Agora ganha o equivalente a menos de 2 euros por dia a lavar as roupas de outras pessoas — o que não é suficiente para pagar a comida.
“Dificilmente posso comprar um quilo de arroz e legumes com isso, e nunca dá para todos. Esta seca tem sido muito dura para nós”.
Ela recebe ajuda de algumas agências humanitárias, mas diz que não é o suficiente. “Não temos nada”, diz Hassan Ali.
“A minha família depende de pele e ossos descartados”
Nos últimos dois anos, Lindinalva Maria da Silva Nascimento, uma avó reformada de 63 anos de São Paulo, no Brasil, tem vindo a comer ossos e pele descartados por talhantes locais.
A aposentada tem um orçamento diário de apenas 4 euros para alimentar ela, o marido, um filho e dois netos. Lindinalva não pode comprar carne, por isso vai a diferentes talhos e compra carcaças e peles de frango. Mesmo que custe cerca de 70 cêntimos por quilo.
“Eu cozinho os ossos com pedaços de carne que ficam na pele e adiciono feijão para dar gosto”.
A pele do frango, diz ela, é frita numa panela sem óleo, e a gordura que se acumula é então recolhida e armazenada.

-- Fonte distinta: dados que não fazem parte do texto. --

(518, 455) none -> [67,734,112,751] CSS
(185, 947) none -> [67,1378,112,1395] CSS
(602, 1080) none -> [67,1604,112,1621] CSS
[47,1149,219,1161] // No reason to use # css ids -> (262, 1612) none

Lindinalva guarda em potes vazios de maionese e requeijão e frita outros alimentos depois.
“Nem penso em comprar frutas, verduras ou doces. Antes, eu tinha um congelador cheio de carnes e verduras, e o frigorífico tinha repolho, tomate, cebola, tinha bastante coisa”, conta. “Hoje está vazio, e a única coisa que tenho é uma cebola na fruteira”.
Lindinalva perdeu o emprego durante a pandemia, e o seu filho também está desempregado.

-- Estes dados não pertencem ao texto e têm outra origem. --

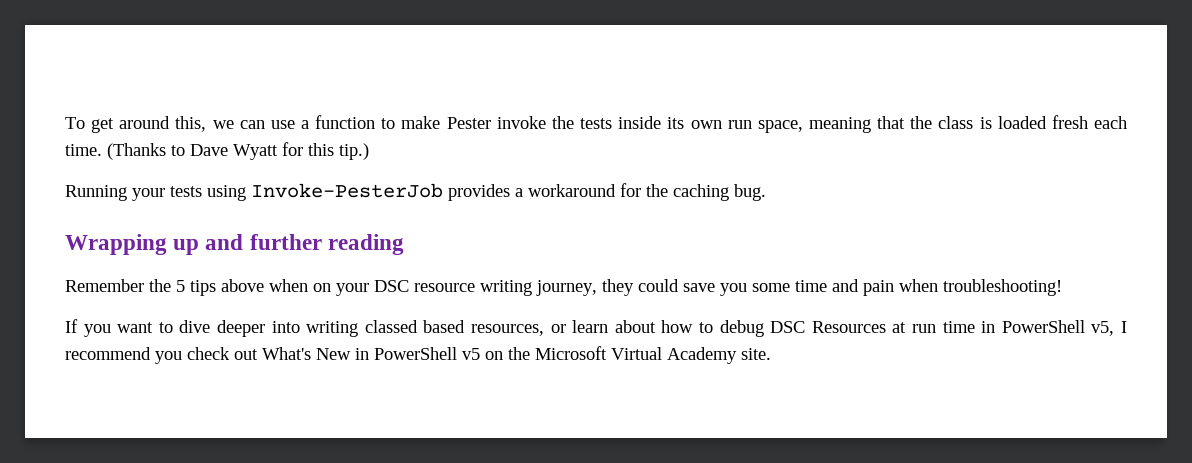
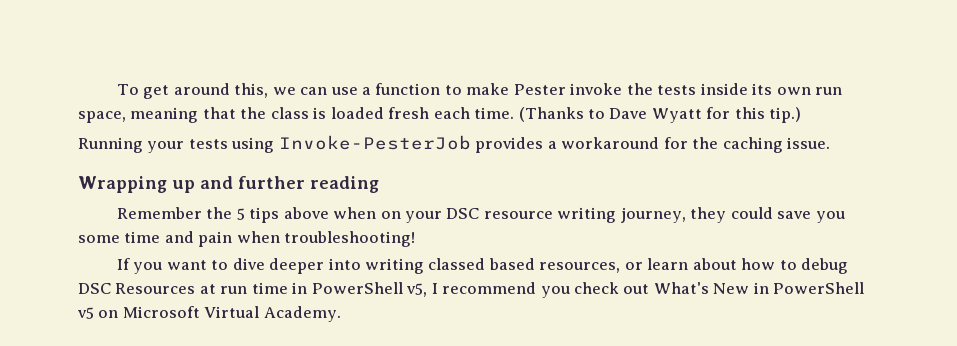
[734,184,766,201] bug. -> [787,137,831,149] issue.
[508,347,530,360] the -> (119, 314) none
[667,347,771,364] Academy site. -> [263,306,341,322] Academy.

“Conto com doações de alimentos de pessoas que conheço e também com a ajuda da igreja local. É assim que sobrevivo”, diz ela.

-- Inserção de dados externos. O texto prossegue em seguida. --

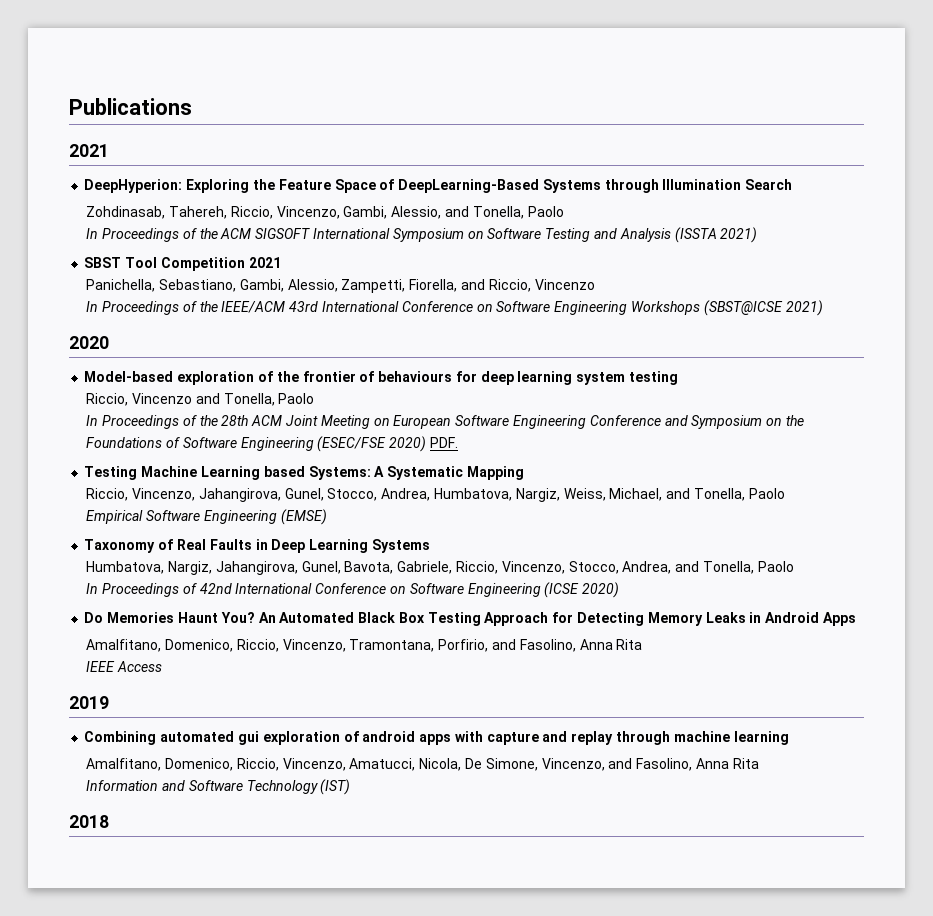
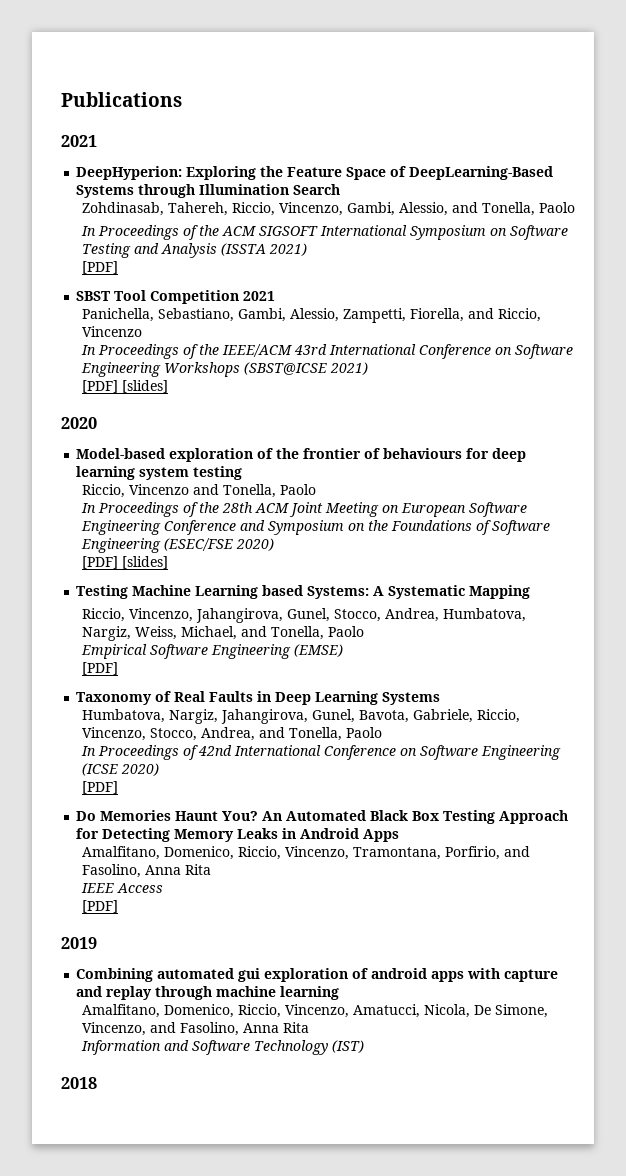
(758, 235) none -> [81,261,118,274] // [PDF]
(823, 308) none -> [81,380,168,393] // [PDF] [slides]
[430,437,459,448] PDF. -> [81,556,168,569] // [PDF] [slides]
(327, 517) none -> [81,662,118,675] // [PDF]
(620, 590) none -> [81,781,118,794] // [PDF]
(163, 666) none -> [81,900,118,913] // [PDF]

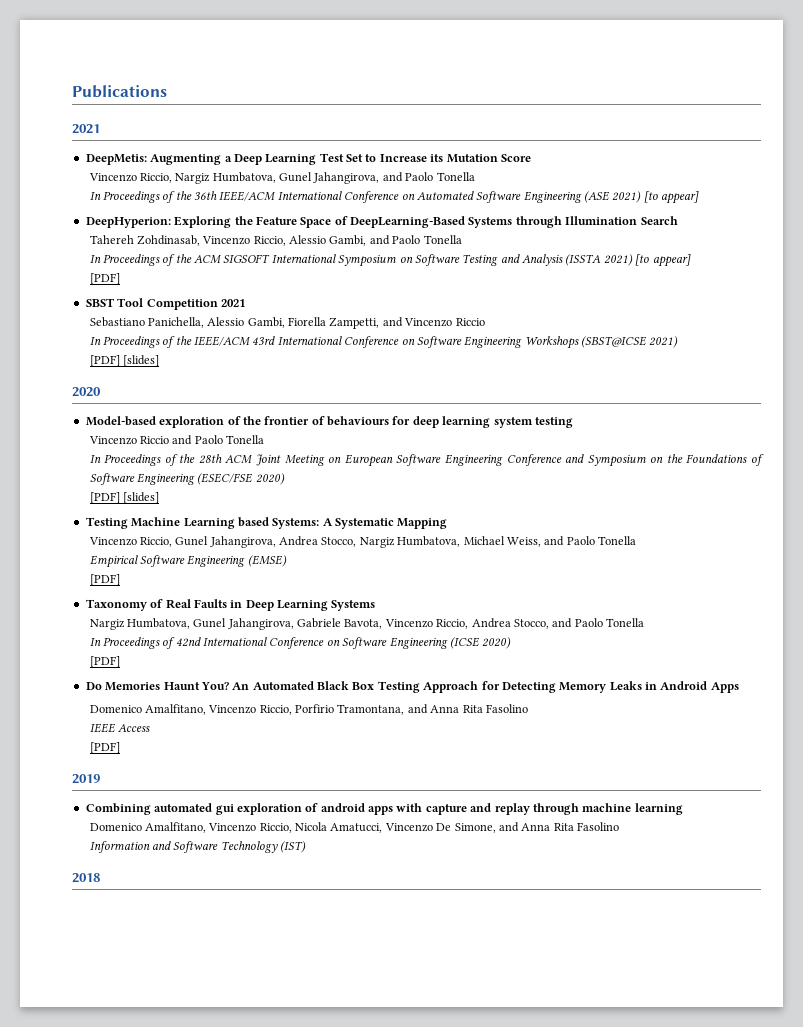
(97, 141) none -> [85,153,531,165] [88,172,475,184] [89,191,700,204] // DeepMetis: Augmenting a Deep Learning Test Set to Increase its Mutation Score // Vincenzo Riccio, Nargiz Humbatova, Gunel Jahangirova, and Paolo Tonella // In Proceedings of the 36th IEEE/ACM International Conference on Automated Software Engineering (ASE 2021) [to appear]
[81,202,575,216] Zohdinasab, Tahereh, Riccio, Vincenzo, Gambi, Alessio, and Tonella, Paolo -> [89,235,462,246] Tahereh Zohdinasab, Vincenzo Riccio, Alessio Gambi, and Paolo Tonella
(307, 249) none -> [635,254,691,267] [to appear]
[81,308,541,323] [81,326,142,337] Panichella, Sebastiano, Gambi, Alessio, Zampetti, Fiorella, and Riccio, Vincenzo -> [89,317,485,329] Sebastiano Panichella, Alessio Gambi, Fiorella Zampetti, and Vincenzo Riccio
[81,484,316,498] Riccio, Vincenzo and Tonella, Paolo -> [88,435,265,445] Vincenzo Riccio and Paolo Tonella
[81,608,526,623] [81,626,364,641] Riccio, Vincenzo, Jahangirova, Gunel, Stocco, Andrea, Humbatova, Nargiz, Weiss, Michael, and Tonella, Paolo -> [88,536,637,548] Vincenzo Riccio, Gunel Jahangirova, Andrea Stocco, Nargiz Humbatova, Michael Weiss, and Paolo Tonella
[81,709,520,724] [81,727,382,741] Humbatova, Nargiz, Jahangirova, Gunel, Bavota, Gabriele, Riccio, Vincenzo, Stocco, Andrea, and Tonella, Paolo -> [89,618,645,630] Nargiz Humbatova, Gunel Jahangirova, Gabriele Bavota, Vincenzo Riccio, Andrea Stocco, and Paolo Tonella
[81,846,530,860] [81,864,211,878] Amalfitano, Domenico, Riccio, Vincenzo, Tramontana, Porfirio, and Fasolino, Anna Rita -> [89,704,528,715] Domenico Amalfitano, Vincenzo Riccio, Porfirio Tramontana, and Anna Rita Fasolino
[81,1004,548,1018] [81,1022,309,1036] Amalfitano, Domenico, Riccio, Vincenzo, Amatucci, Nicola, De Simone, Vincenzo, and Fasolino, Anna Rita -> [89,822,620,833] Domenico Amalfitano, Vincenzo Riccio, Nicola Amatucci, Vincenzo De Simone, and Anna Rita Fasolino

“Os talhantes costumam dizer que não têm ossos”, reclama Lindinalva. Ela diz que tem que comer o mínimo possível para conservar os alimentos.
“Eu sobrevivo também graças à minha fé de que as coisas devem melhorar em algum momento”.
“Sobrevivemos com frutos de catos”
“Não há chuva e não há colheita. Não temos nada para vender. Não temos dinheiro. Não posso dar-me ao luxo de comer arroz”.
Fefiniaina é uma mãe de dois filhos de 25 anos da ilha de Madagáscar, no Oceano Índico. Dois anos de poucas chuvas destruíram colheitas e dizimaram o gado. Isso está a empurrar mais de 1 milhão de pessoas para a fome, de acordo com a ONU.
Fefiniaina mora na cidade de Amboasary, uma das áreas mais afetadas pela seca. Ela e o marido ganham a vida a vender água.
“Quando ganho algum dinheiro, compro arroz ou mandioca. Quando não tenho nada, tenho que comer o fruto do cato ou ir para a cama sem nada”, diz à BBC.
“A maioria das pessoas aqui come frutos de cato. Tem gosto a tamarindo. Nós comemos nos últimos quatro meses, e, agora, os meus dois filhos estão com diarreia”.
O PMA informou no ano passado que, no sul de Madagáscar, “as pessoas estavam a comer barro com sumo de tamarindo, folhas de cato, raízes silvestres, apenas para acalmar a fome”.
A fruta pode ajudar a manter a família de Fefiniaina viva, mas não fornece as vitaminas e minerais de que precisam — o seu filho de 4 anos está entre muitos que recebem tratamento para desnutrição.
“Quanto há um pouco de chuva, podemos colher alguma coisa. Podemos comer batata-doce, mandioca e frutas”, diz Fefiniaina. “E não precisamos de comer frutos de catos”.
O PMA diz que o mundo está mais faminto do que nunca e atribui essa “crise sísmica da fome” a quatro fatores: conflitos, choques climáticos, consequências económicas da pandemia de covid-19 e aumento dos preços.
“Os custos operacionais mensais do PMA estão 74,8 milhões de euros acima da média de 2019 — um aumento impressionante de 44%”, afirma o relatório de 2022. “O gasto extra em custos operacionais teria alimentado anteriormente 4 milhões de pessoas por um mês”.
Mas a organização diz que o dinheiro por si só não vai acabar com a crise: a menos que haja uma vontade política para acabar com os conflitos e um compromisso para conter o aquecimento global, “os principais motores da fome continuarão inabaláveis”, conclui o relatório.